Work to complete » Would it be possible to reproduce every entry exactly, please?

(Saved entries)
● ● ● ● ● ● ●

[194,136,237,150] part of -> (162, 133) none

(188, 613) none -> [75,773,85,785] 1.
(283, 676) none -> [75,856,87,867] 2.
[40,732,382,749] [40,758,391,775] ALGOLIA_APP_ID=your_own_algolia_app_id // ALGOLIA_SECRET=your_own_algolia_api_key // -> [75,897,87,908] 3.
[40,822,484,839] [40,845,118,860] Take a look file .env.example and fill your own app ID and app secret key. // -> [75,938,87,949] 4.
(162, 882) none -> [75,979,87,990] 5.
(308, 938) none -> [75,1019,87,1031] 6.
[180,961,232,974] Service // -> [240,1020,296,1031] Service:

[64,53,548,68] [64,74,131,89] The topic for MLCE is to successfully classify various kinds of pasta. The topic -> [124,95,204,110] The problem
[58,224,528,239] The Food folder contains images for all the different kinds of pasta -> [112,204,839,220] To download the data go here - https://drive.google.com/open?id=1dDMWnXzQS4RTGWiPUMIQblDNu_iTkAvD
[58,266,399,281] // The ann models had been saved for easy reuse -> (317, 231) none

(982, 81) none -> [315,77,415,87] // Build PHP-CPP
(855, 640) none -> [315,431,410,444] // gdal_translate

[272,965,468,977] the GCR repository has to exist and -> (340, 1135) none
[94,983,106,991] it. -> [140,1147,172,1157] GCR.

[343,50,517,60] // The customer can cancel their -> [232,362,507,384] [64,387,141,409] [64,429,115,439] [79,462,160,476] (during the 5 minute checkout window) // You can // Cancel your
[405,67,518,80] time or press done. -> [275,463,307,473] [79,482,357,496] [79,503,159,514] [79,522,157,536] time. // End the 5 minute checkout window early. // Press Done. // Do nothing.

● ● ● ● ● ● ●

Solution to this task »
[194,136,237,150] part of -> (162, 133) none

(188, 613) none -> [75,773,85,785] 1.
(283, 676) none -> [75,856,87,867] 2.
[40,732,382,749] [40,758,391,775] ALGOLIA_APP_ID=your_own_algolia_app_id // ALGOLIA_SECRET=your_own_algolia_api_key // -> [75,897,87,908] 3.
[40,822,484,839] [40,845,118,860] Take a look file .env.example and fill your own app ID and app secret key. // -> [75,938,87,949] 4.
(162, 882) none -> [75,979,87,990] 5.
(308, 938) none -> [75,1019,87,1031] 6.
[180,961,232,974] Service // -> [240,1020,296,1031] Service:

[64,53,548,68] [64,74,131,89] The topic for MLCE is to successfully classify various kinds of pasta. The topic -> [124,95,204,110] The problem
[58,224,528,239] The Food folder contains images for all the different kinds of pasta -> [112,204,839,220] To download the data go here - https://drive.google.com/open?id=1dDMWnXzQS4RTGWiPUMIQblDNu_iTkAvD
[58,266,399,281] // The ann models had been saved for easy reuse -> (317, 231) none

(982, 81) none -> [315,77,415,87] // Build PHP-CPP
(855, 640) none -> [315,431,410,444] // gdal_translate

[272,965,468,977] the GCR repository has to exist and -> (340, 1135) none
[94,983,106,991] it. -> [140,1147,172,1157] GCR.

[343,50,517,60] // The customer can cancel their -> [232,362,507,384] [64,387,141,409] [64,429,115,439] [79,462,160,476] (during the 5 minute checkout window) // You can // Cancel your
[405,67,518,80] time or press done. -> [275,463,307,473] [79,482,357,496] [79,503,159,514] [79,522,157,536] time. // End the 5 minute checkout window early. // Press Done. // Do nothing.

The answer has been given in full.